Entreprises, salariés, gouvernement... Le grand bazar du télétravail

Publié le par angeline351

Entreprises, salariés, gouvernement... Le grand bazar du télétravail

Des entreprises qui rechignent à des mesures trop strictes, des salariés moins enthousiastes à l'idée d'exercer à la maison… Avec le reconfinement, le travail à distance a perdu de son élan depuis le printemps : ce qui a changé, ce qui coince et ce qu'il coûte.

Eliane Lugassy, fondatrice de MonBuilding, qui conçoit des applis, le dit tout net : « Pour le premier confinement, on était pleine balle, tout le monde à la maison sans se poser de questions. Là, on est moins motivés. »

Ses 37 collaborateurs sont bien en 100 % distanciel, « mais ça va être difficile à tenir ». Eliane Lugassy évoque une moindre efficacité -« quand on est ensemble, on crée plus de valeur et les projets avancent plus vite » - et une démoralisation des troupes -« j'ai une équipe jeune et, quand on est isolé, c'est compliqué de se motiver ». Les données le prouvent : si, lors du premier confinement, le trafic sur les routes et dans les transports avait chuté à 5% de la normale, il est remonté à 95 % en septembre. Les salariés ont donc massivement repris le chemin du bureau et, à l'heure du reconfinement, le trafic a reculé lentement à 20 % de la normale, attestant d'une mise en œuvre relative du télétravail généralisé.

Car si le protocole sanitaire recommande jusqu'au 1er décembre « le télétravail cinq jours sur cinq là où il est possible», il ne l'impose pas. La ministre du Travail, Elisabeth Borne, a certes durci le ton, menaçant de contrôler les récalcitrants en rappelant à l'ordre les plus visibles, comme Patrick Pouyanné, PDG de Total, qui incitait ses employés à continuer de venir deux jours par semaine. Reste que « ce protocole n'a pas valeur de loi, souligne Sabrina Kemel, avocate au cabinet FTMS. Si le chef d'entreprise instaure des rotations de personnel dans le respect des mesures sanitaires, il a peu de risques d'être condamné. »

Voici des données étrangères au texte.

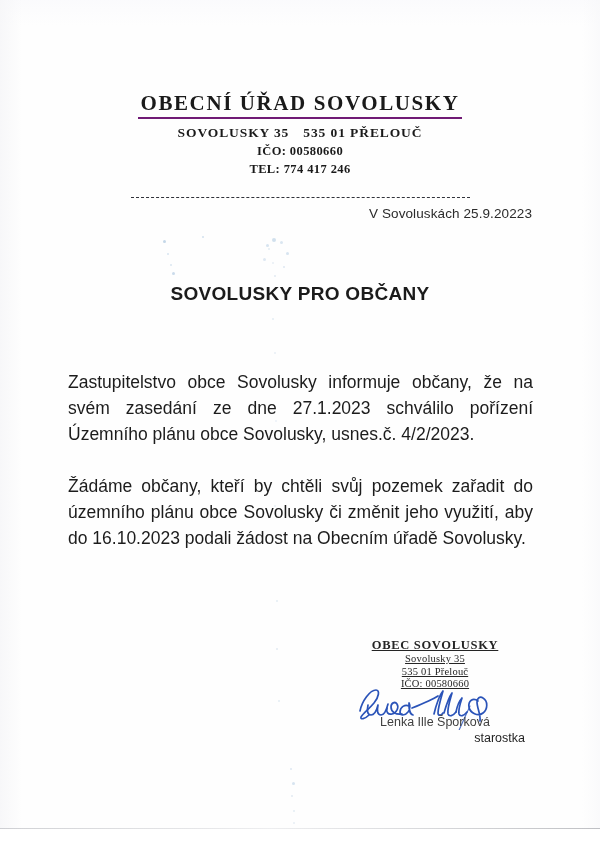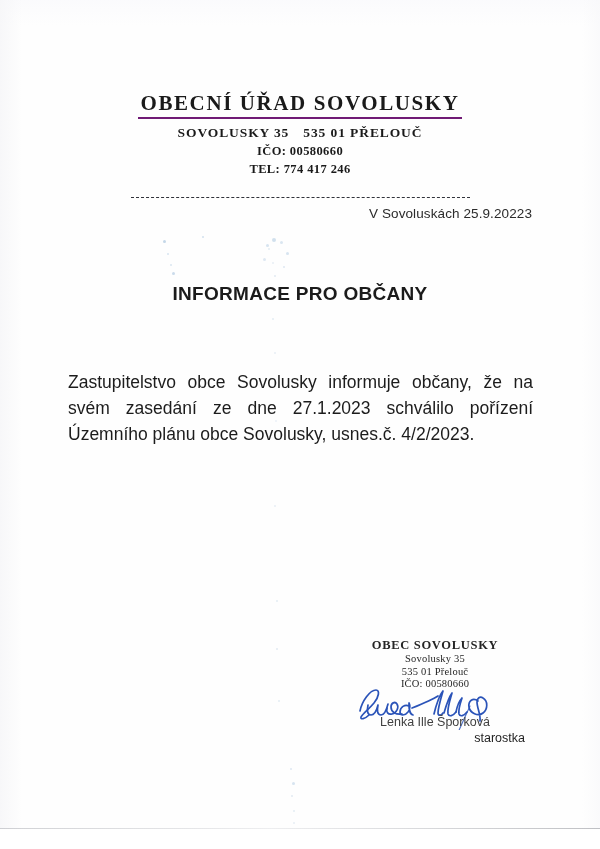--- a/index.html
+++ b/index.html
@@ -240,7 +240,7 @@
 
   <div class="placedate">V Sovoluskách 25.9.20223</div>
 
-  <div class="doc-title">INFORMACE PRO OBČANY</div>
+  <div class="doc-title">SOVOLUSKY PRO OBČANY</div>
 
   <div class="body-block">
     <p class="para">Zastupitelstvo obce Sovolusky informuje občany, že na svém zasedání ze dne 27.1.2023 schválilo pořízení Územního plánu obce Sovolusky, usnes.č. 4/2/2023.</p>

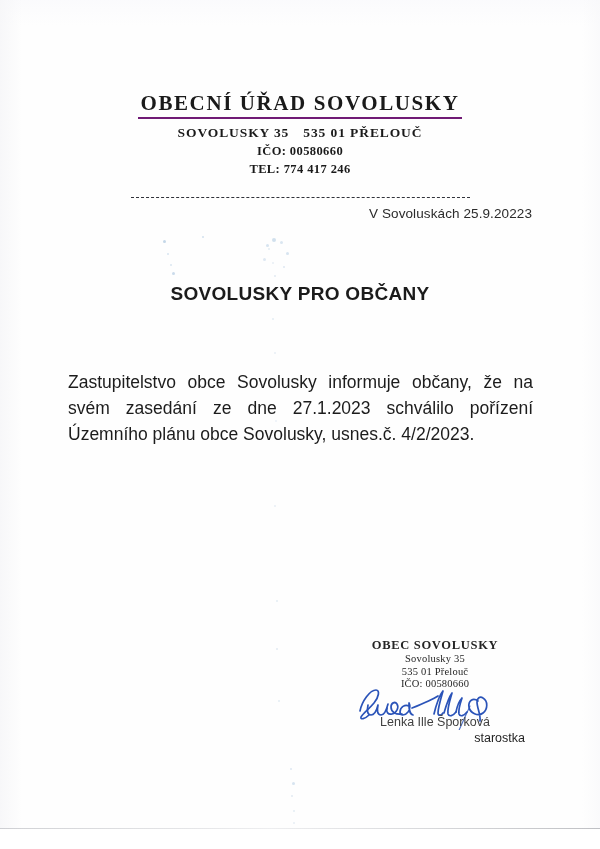--- a/index.html
+++ b/index.html
@@ -244,6 +244,7 @@
 
   <div class="body-block">
     <p class="para">Zastupitelstvo obce Sovolusky informuje občany, že na svém zasedání ze dne 27.1.2023 schválilo pořízení Územního plánu obce Sovolusky, usnes.č. 4/2/2023.</p>
+    <p class="para">Žádáme občany, kteří by chtěli svůj pozemek zařadit do územního plánu obce Sovolusky či změnit jeho využití, aby do 16.10.2023 podali žádost na Obecním úřadě Sovolusky.</p>
   </div>
 
   <div class="sign-block">

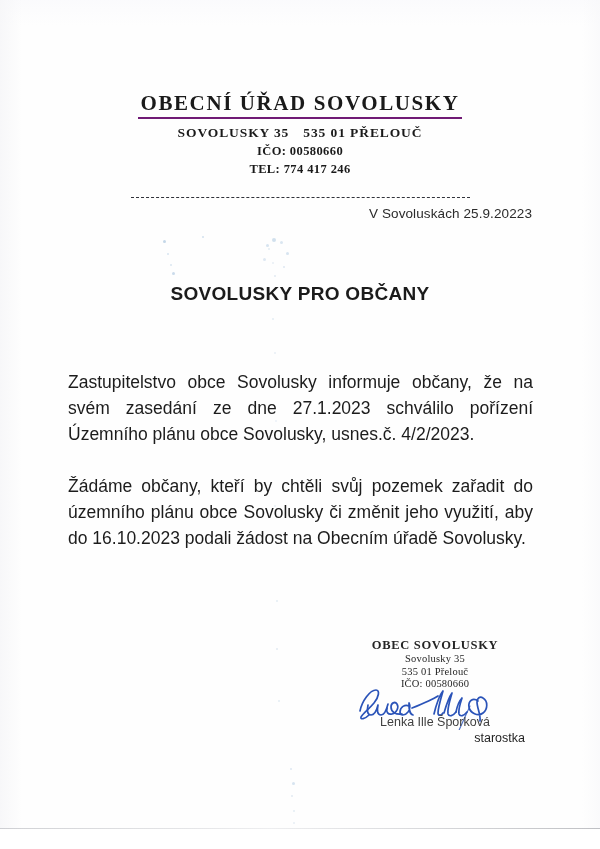--- a/index.html
+++ b/index.html
@@ -142,6 +142,7 @@
   .stamp {
     font-family: "Liberation Serif", serif;
     color: #252525;
+    text-decoration: underline;
   }
   .stamp-name {
     font-size: 12.5px;

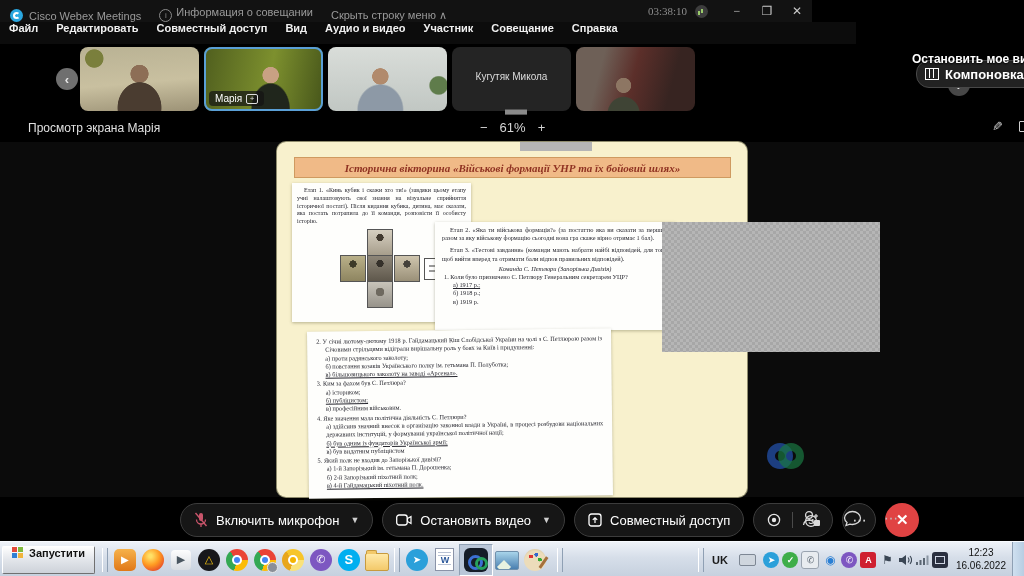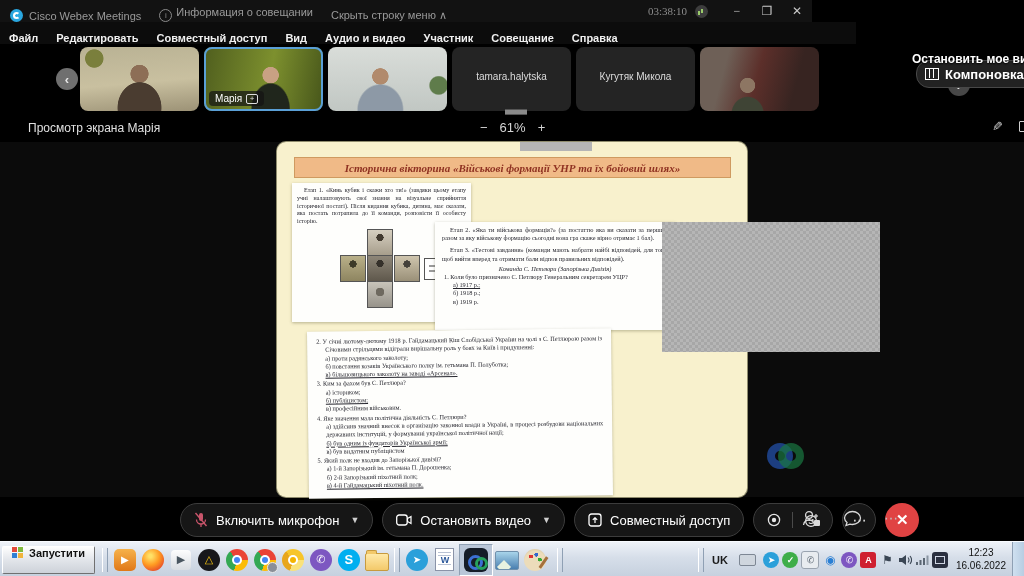--- a/index.html
+++ b/index.html
@@ -22,7 +22,7 @@
   .winbtn{width:30px;height:22px;display:flex;align-items:center;justify-content:center;color:#c9c9c9;font-size:12px;}
 
   
-  .menubar{position:absolute;left:0;top:22px;width:856px;height:22px;background:#0c0c0c;display:flex;align-items:flex-end;}
+  .menubar{position:absolute;left:0;top:22px;width:856px;height:22px;background:#0c0c0c;display:flex;align-items:flex-start;}
   .menu-item{color:#f0f0f0;font-size:11px;font-weight:700;padding:0 9px;white-space:nowrap;}
 
   

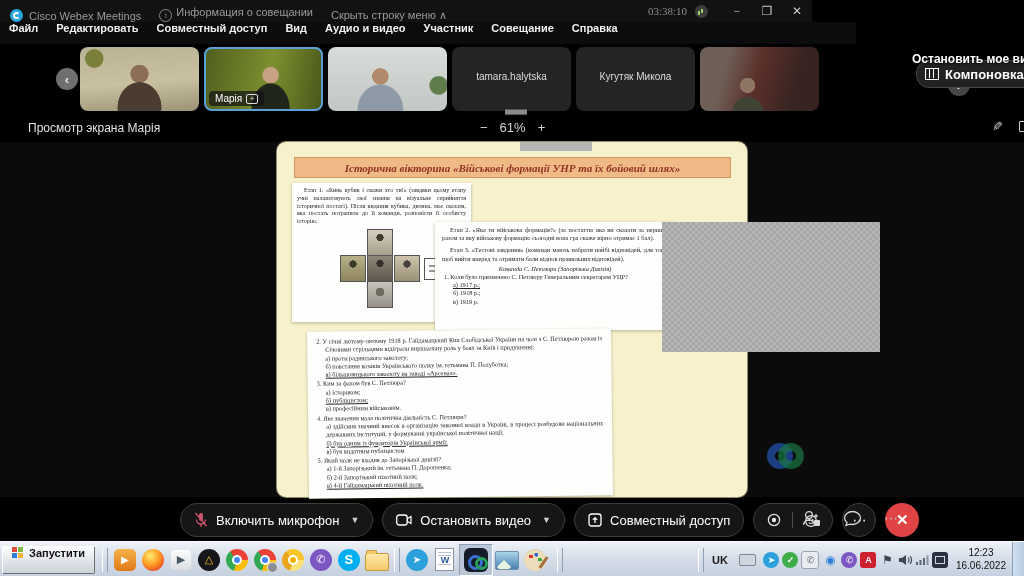--- a/index.html
+++ b/index.html
@@ -237,9 +237,6 @@
       </div>
       <div class="tile v3"></div>
       <div class="tile">
-          <span class="nm">tamara.halytska</span>
-        </div>
-      <div class="tile">
           <span class="nm">Кугутяк Микола</span>
         </div>
       <div class="tile v7"></div>

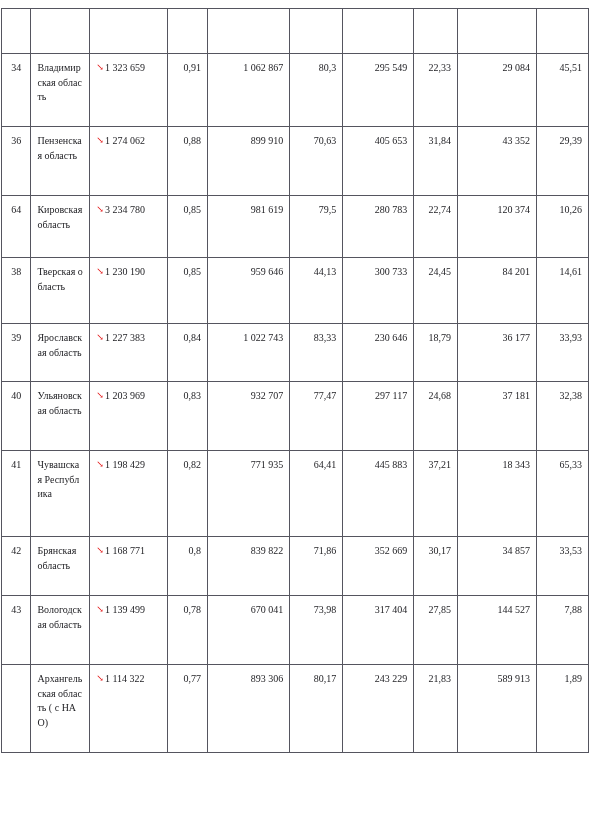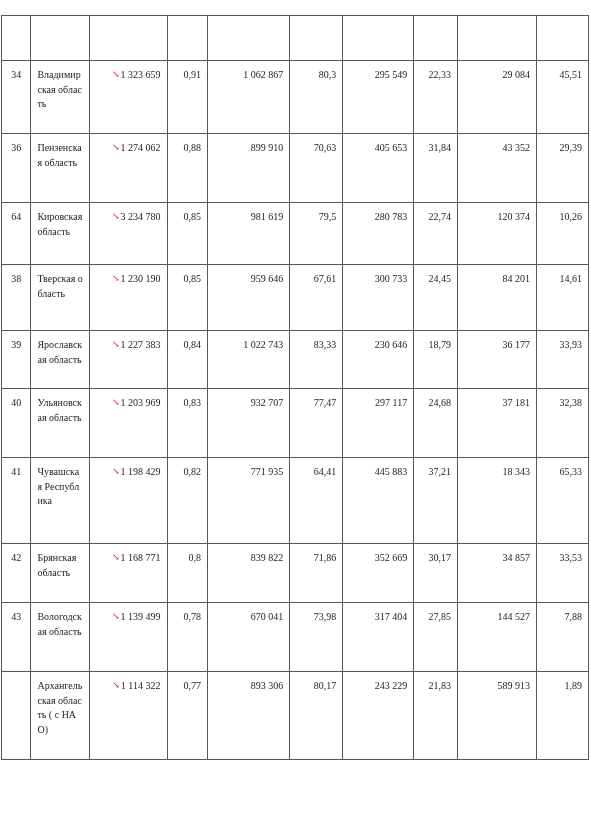--- a/index.html
+++ b/index.html
@@ -25,7 +25,7 @@
     border-collapse: collapse;
     table-layout: fixed;
     width: 588px;
-    margin: 15px;
+    margin: 8px;
     margin-left: 1px;
     border-spacing: 0;
   }

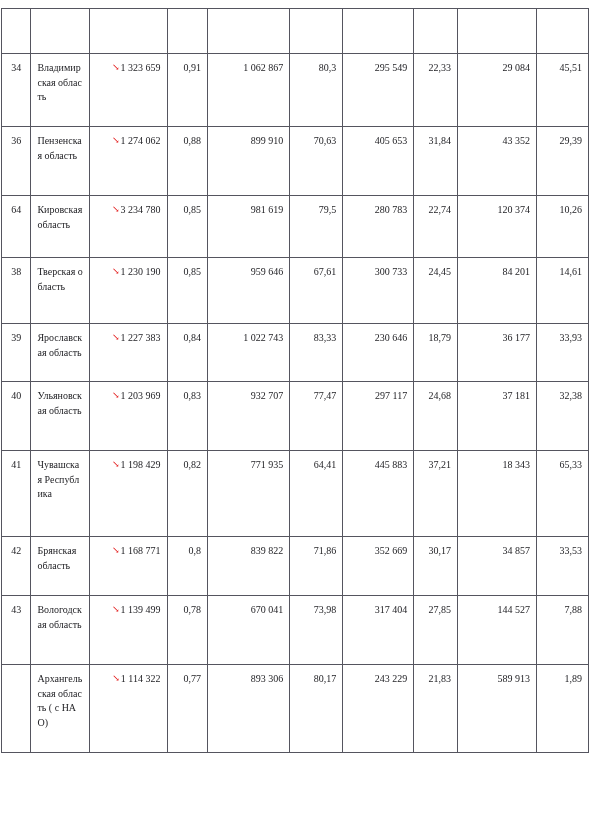--- a/index.html
+++ b/index.html
@@ -47,7 +47,7 @@
   }
   td.c-rank      { width: 29px;  text-align: center; }
   td.c-region    { width: 58px;  text-align: left;   }
-  td.c-total     { width: 76px;  text-align: right;  }
+  td.c-total     { width: 76px;  text-align: left;  }
   td.c-share     { width: 40px;  text-align: right;  }
   td.c-v1        { width: 81px;  text-align: right;  }
   td.c-p1        { width: 52px;  text-align: right;  }

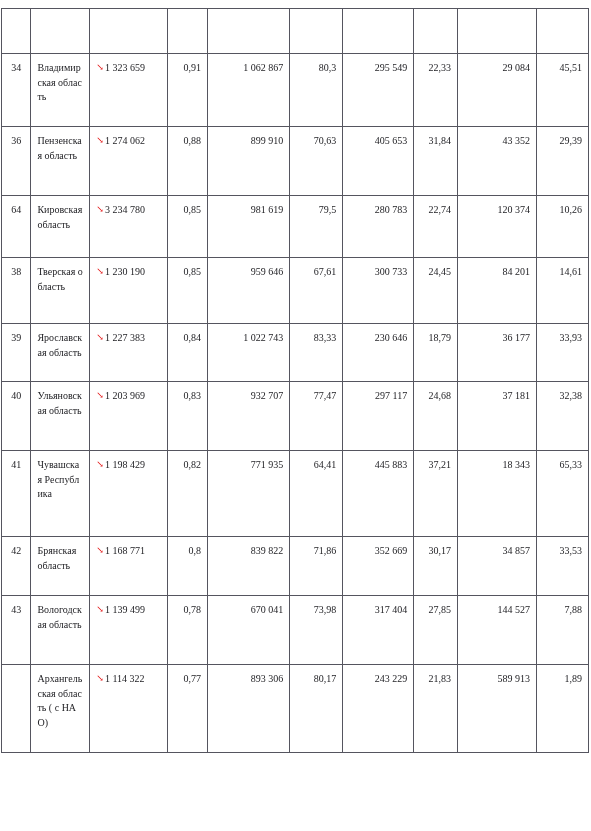--- a/index.html
+++ b/index.html
@@ -157,7 +157,7 @@
           <td class="c-total"><span class="total-wrap"><span class="trend-arrow" style="color: rgb(224, 0, 0);">↘</span><span class="num">1 230 190</span></span></td>
           <td class="c-share">0,85</td>
           <td class="c-v1">959 646</td>
-          <td class="c-p1">67,61</td>
+          <td class="c-p1">44,13</td>
           <td class="c-v2">300 733</td>
           <td class="c-p2">24,45</td>
           <td class="c-v3">84 201</td>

« Les entreprises ont mis en place des protocoles internes, remarque Alban Moreau, du cabinet de conseil Fiteco. Elles jugent donc les conditions correctes pour faire venir certains salariés. » Tirant parti du flou juridique, chaque société a choisi elle-même où mettre le curseur du télétravail. Et il va rarement jusqu'au basculement comme à PSA (lire page 26) ou à Numa, entreprise de formation de 40 personnes où, selon son dirigeant Romain Cochet, « le test du télétravail à 100 % pendant le confinement s'est très bien passé, alors on ne s'est jamais arrêtés ».